# Provided material
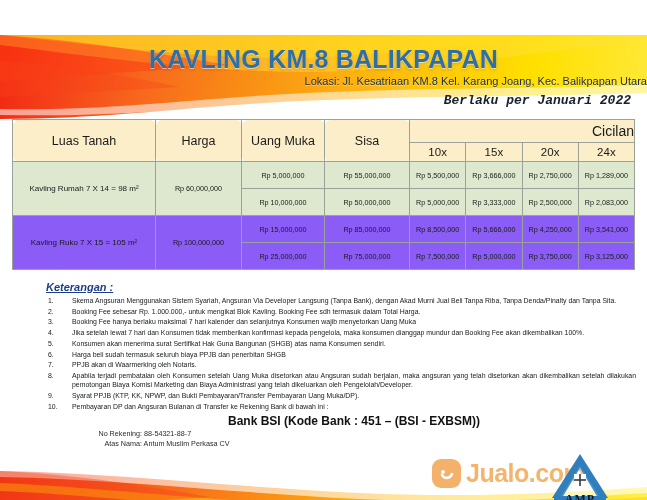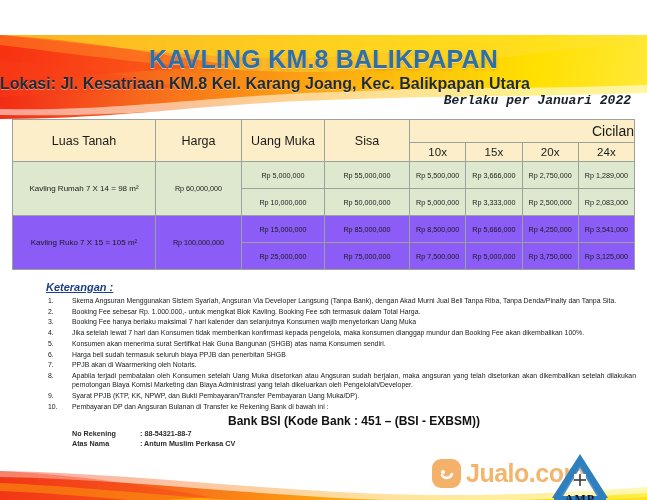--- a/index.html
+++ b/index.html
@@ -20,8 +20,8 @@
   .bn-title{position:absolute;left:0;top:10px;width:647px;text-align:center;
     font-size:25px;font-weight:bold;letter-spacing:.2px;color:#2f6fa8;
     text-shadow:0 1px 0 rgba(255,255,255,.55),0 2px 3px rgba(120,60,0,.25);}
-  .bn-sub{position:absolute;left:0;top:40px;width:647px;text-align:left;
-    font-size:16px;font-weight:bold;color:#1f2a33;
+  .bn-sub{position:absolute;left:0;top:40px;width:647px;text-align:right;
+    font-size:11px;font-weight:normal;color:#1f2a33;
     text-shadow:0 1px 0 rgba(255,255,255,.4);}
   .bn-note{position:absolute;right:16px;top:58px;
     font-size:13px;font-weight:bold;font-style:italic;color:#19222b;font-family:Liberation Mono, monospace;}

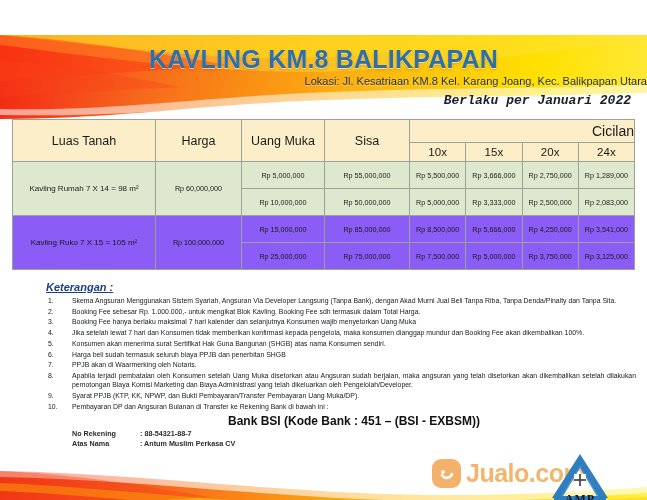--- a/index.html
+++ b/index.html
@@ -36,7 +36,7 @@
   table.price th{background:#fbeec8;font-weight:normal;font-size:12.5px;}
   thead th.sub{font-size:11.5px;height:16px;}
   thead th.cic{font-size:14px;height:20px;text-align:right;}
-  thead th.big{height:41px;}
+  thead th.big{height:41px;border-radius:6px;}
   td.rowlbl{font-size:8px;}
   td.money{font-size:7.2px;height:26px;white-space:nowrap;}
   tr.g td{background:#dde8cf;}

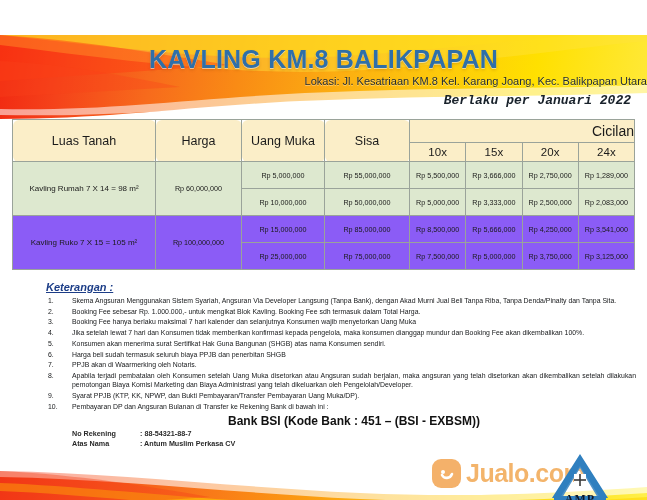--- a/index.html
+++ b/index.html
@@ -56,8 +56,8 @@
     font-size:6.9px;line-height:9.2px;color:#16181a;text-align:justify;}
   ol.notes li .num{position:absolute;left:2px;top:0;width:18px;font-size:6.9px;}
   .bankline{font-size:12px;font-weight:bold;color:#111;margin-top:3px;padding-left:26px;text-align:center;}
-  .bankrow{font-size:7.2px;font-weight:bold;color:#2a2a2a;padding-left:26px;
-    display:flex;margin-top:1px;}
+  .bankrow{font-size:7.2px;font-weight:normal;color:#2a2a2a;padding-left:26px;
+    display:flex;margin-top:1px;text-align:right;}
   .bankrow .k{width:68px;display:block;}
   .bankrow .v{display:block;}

# Task objective
A faithful copy of each entry is required, and no picture may be carried into it.

# Response to the task
--- a/index.html
+++ b/index.html
@@ -20,8 +20,8 @@
   .bn-title{position:absolute;left:0;top:10px;width:647px;text-align:center;
     font-size:25px;font-weight:bold;letter-spacing:.2px;color:#2f6fa8;
     text-shadow:0 1px 0 rgba(255,255,255,.55),0 2px 3px rgba(120,60,0,.25);}
-  .bn-sub{position:absolute;left:0;top:40px;width:647px;text-align:left;
-    font-size:16px;font-weight:bold;color:#1f2a33;
+  .bn-sub{position:absolute;left:0;top:40px;width:647px;text-align:right;
+    font-size:11px;font-weight:normal;color:#1f2a33;
     text-shadow:0 1px 0 rgba(255,255,255,.4);}
   .bn-note{position:absolute;right:16px;top:58px;
     font-size:13px;font-weight:bold;font-style:italic;color:#19222b;font-family:Liberation Mono, monospace;}

--- a/index.html
+++ b/index.html
@@ -36,7 +36,7 @@
   table.price th{background:#fbeec8;font-weight:normal;font-size:12.5px;}
   thead th.sub{font-size:11.5px;height:16px;}
   thead th.cic{font-size:14px;height:20px;text-align:right;}
-  thead th.big{height:41px;}
+  thead th.big{height:41px;border-radius:6px;}
   td.rowlbl{font-size:8px;}
   td.money{font-size:7.2px;height:26px;white-space:nowrap;}
   tr.g td{background:#dde8cf;}

--- a/index.html
+++ b/index.html
@@ -56,8 +56,8 @@
     font-size:6.9px;line-height:9.2px;color:#16181a;text-align:justify;}
   ol.notes li .num{position:absolute;left:2px;top:0;width:18px;font-size:6.9px;}
   .bankline{font-size:12px;font-weight:bold;color:#111;margin-top:3px;padding-left:26px;text-align:center;}
-  .bankrow{font-size:7.2px;font-weight:bold;color:#2a2a2a;padding-left:26px;
-    display:flex;margin-top:1px;}
+  .bankrow{font-size:7.2px;font-weight:normal;color:#2a2a2a;padding-left:26px;
+    display:flex;margin-top:1px;text-align:right;}
   .bankrow .k{width:68px;display:block;}
   .bankrow .v{display:block;}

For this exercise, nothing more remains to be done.